Information Security Management System (ISMS) Policy

Policy Title: Information Security Policy
Effective Date:
1 July 2025
Policy Owner:
Executive Committee
Responsible Officer:
Stuart Page – Executive Team
Endorsed By:
Board of Directors
Review Cycle:
Annual

1. Purpose and Scope

Bare Media is committed to safeguarding customer and employee data throughout the printing lifecycle, from receipt and handling through to post-production storage and disposal. This policy outlines the framework for maintaining confidentiality, integrity, and availability of information, in compliance with ISO 27001:2022 standards. It applies to all staff, contractors, and third parties with access to Bare Media’s data and systems.

2. Information Security Commitment

Bare Media integrates information security into its core management function and operations.

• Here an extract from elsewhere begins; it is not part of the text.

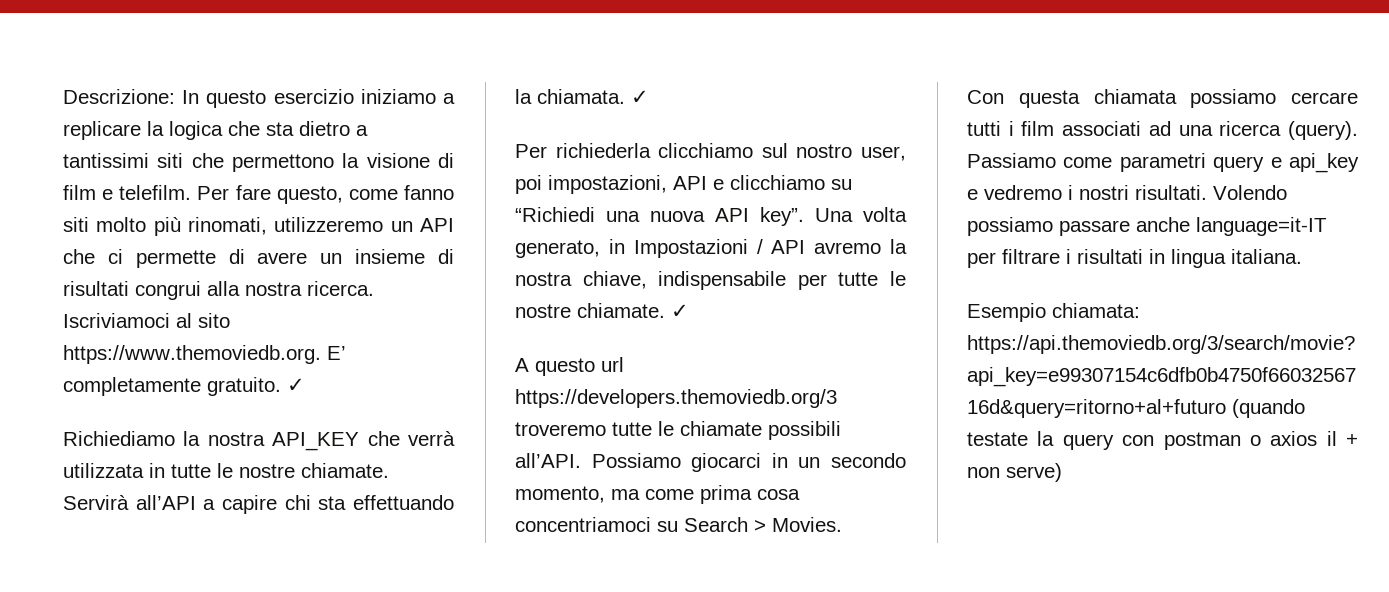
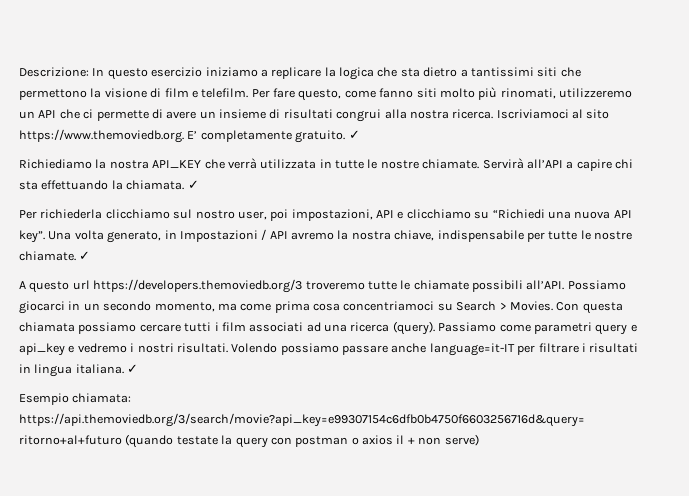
(842, 524) // -> (553, 306) none
(1302, 256) none -> [127,364,139,373] ✓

The organisation will:
  1. Protect data against unauthorised access, loss, alteration, or misuse
  2. Comply with all relevant legal, regulatory, and contractual obligations
  3. Implement and continually improve its ISMS and risk management practices
  4. Monitor objectives, incidents, and effectiveness to ensure policy relevance
  5. Promote awareness and assign responsibility at all organisational levels

3. Security Controls and Responsibilities

Bare Media enforces protective measures including:
  • Secure authentication and password protocols
  • Advanced real-time threat detection and prevention
  • Encryption for stored data
  • Controlled access via approved company-issued devices
  • Mandatory reporting of incidents and suspected breaches
All personnel and authorised third parties must:
  • Understand and apply classification levels when handling information
  • Access data strictly for business purposes, and prevent unauthorised use or disclosure
  • Follow procedures for secure storage, use, and disposal of sensitive media
  • Participate in regular training and awareness programs
Failure to comply may result in disciplinary action.

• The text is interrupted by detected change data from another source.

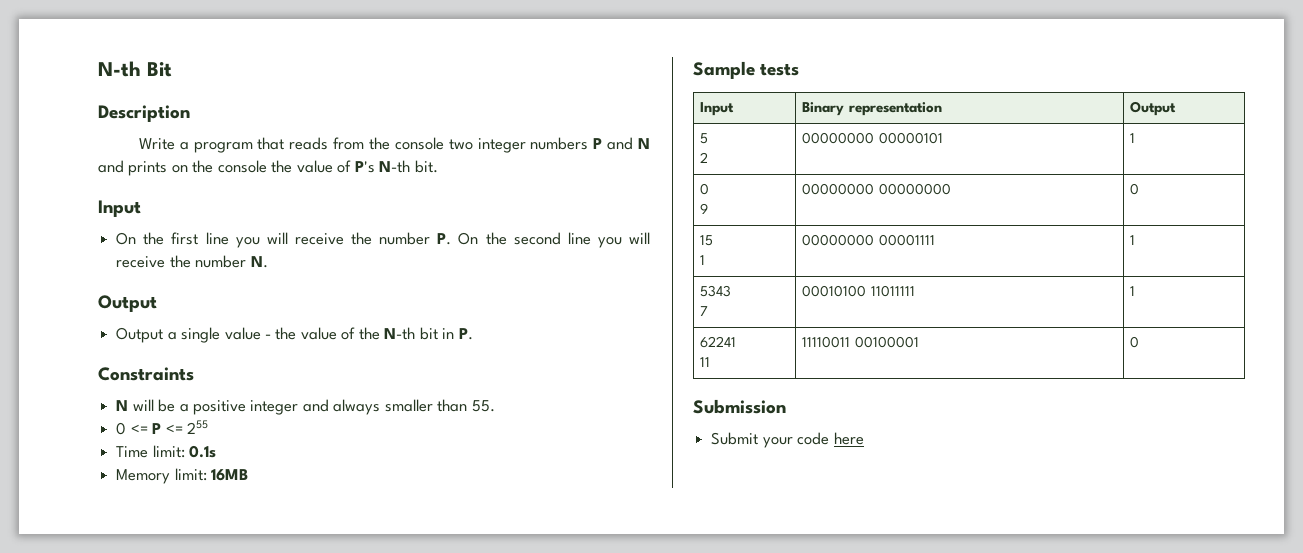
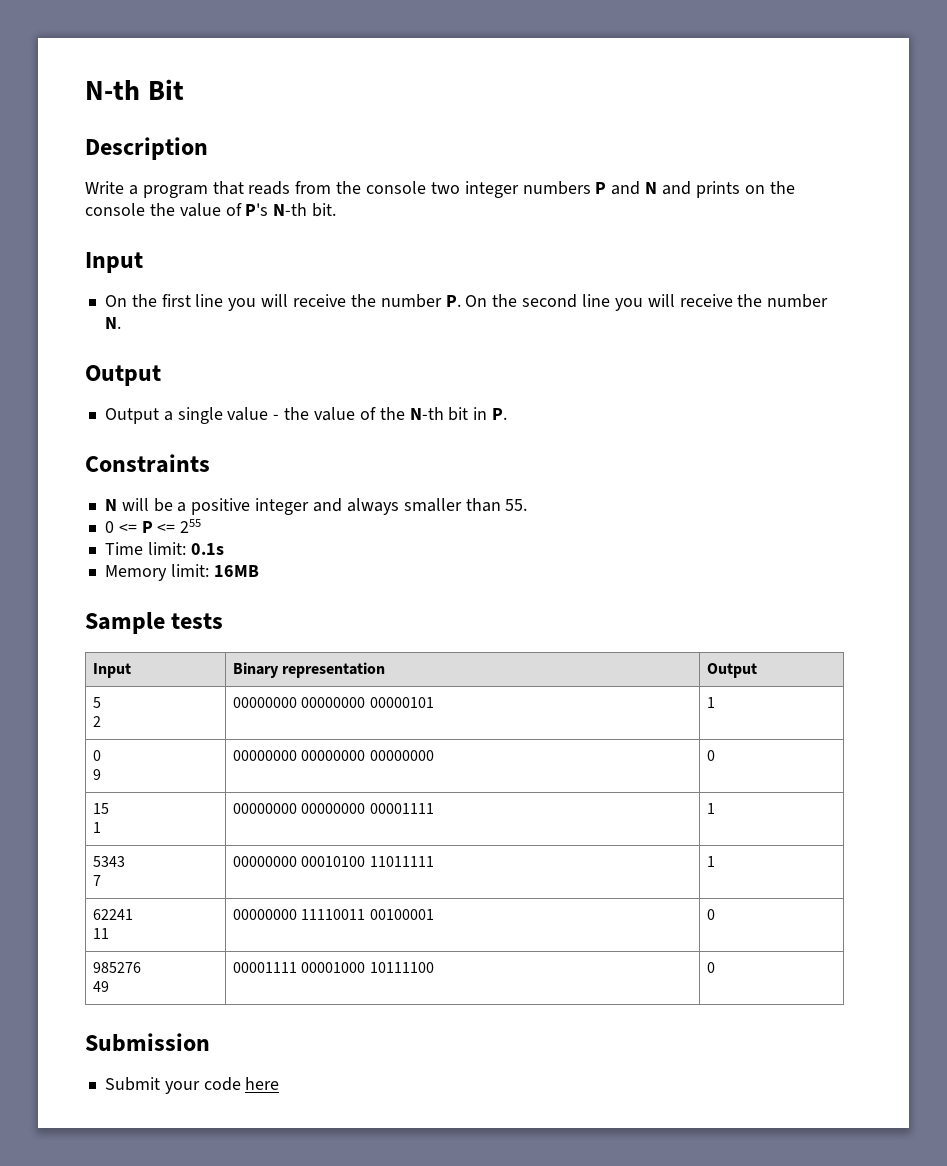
(875, 138) none -> [301,697,366,708] 00000000
(951, 189) none -> [369,750,434,761] 00000000
(875, 240) none -> [301,803,366,814] 00000000
(709, 311) none -> [233,856,298,867] 00000000
(711, 362) none -> [233,909,298,920] 00000000
(1140, 342) none -> [93,962,142,973] [93,981,110,992] [233,962,434,973] [707,962,716,973] // 985276 // 49 | 00001111 00001000 10111100 | 0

4. Policy Governance and Review

This policy is supported by related documents including:
  • BARE02 – IT Operating Policies
  • BARE06 – Information Security Objectives & Targets

The Executive Committee is responsible for reviewing this policy, its supporting frameworks, and associated objectives at least annually. Evaluation criteria will include:
  • Staff and contractor awareness of ISMS and QMS requirements
  • Clarity of assigned responsibilities
  • Effectiveness of implementation, incident response, and ongoing maintenance.